Virtue is a burden to me. I should despise you
if you were weak enough to marry me. The Comte de Bauvan might commit
that folly, but you--you must be worthy of your future and leave me
without regret. A courtesan is too exacting; I should not love you
like the simple, artless girl who felt for a moment the delightful
hope of being your companion, of making you happy, of doing you honor,
of becoming a noble wife. But I gather from that futile hope the
courage to return to a life of vice and infamy, that I may put an
eternal barrier between us. I sacrifice both honor and fortune to you.
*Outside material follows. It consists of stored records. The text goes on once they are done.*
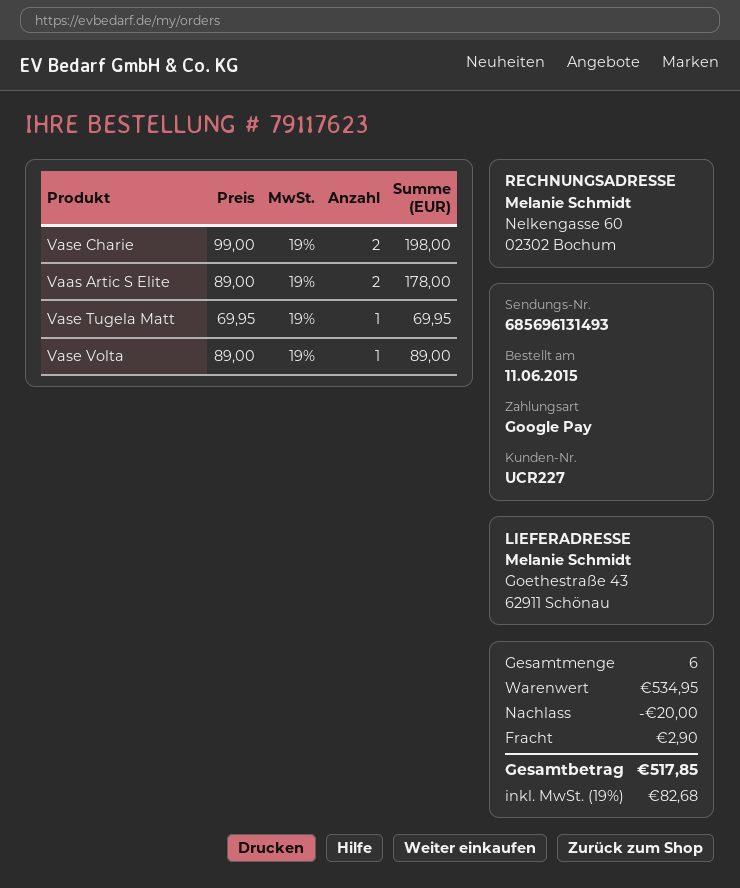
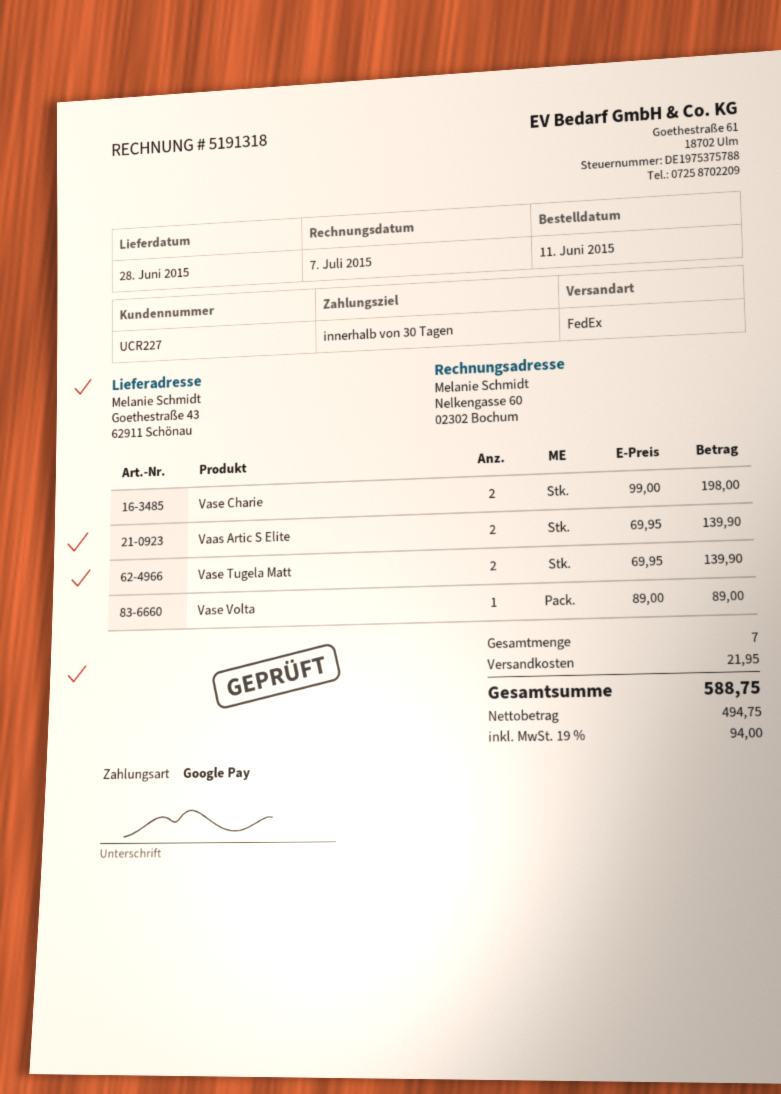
Vaas Artic S Elite: 2 x 89.00 = 178.00 -> 2 x 69.95 = 139.90
Vase Tugela Matt: 1 x 69.95 = 69.95 -> 2 x 69.95 = 139.90
total quantity: 6 -> 7
discount: 20.00 -> none
shipping: 2.90 -> 21.95
tax: 19% = 82.68 -> 19% = 94.00
total: 517.85 -> 588.75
The pride I take in that sacrifice will support me in my wretchedness,
--fate may dispose of me as it will. I will never betray you. I shall
return to Paris. There your name will be to me a part of myself, and
the glory you win will console my grief. As for you, you are a man,
and you will forget me. Farewell."
She darted away in the direction of the gorges of Saint-Sulpice, and
disappeared before the marquis could rise to detain her. But she came
back unseen, hid herself in a cavity of the rocks, and examined the
young man with a curiosity mingled with doubt. Presently she saw him
walking like a man overwhelmed, without seeming to know where he went.
"Can he be weak?" she thought, when he had disappeared, and she felt
she was parted from him.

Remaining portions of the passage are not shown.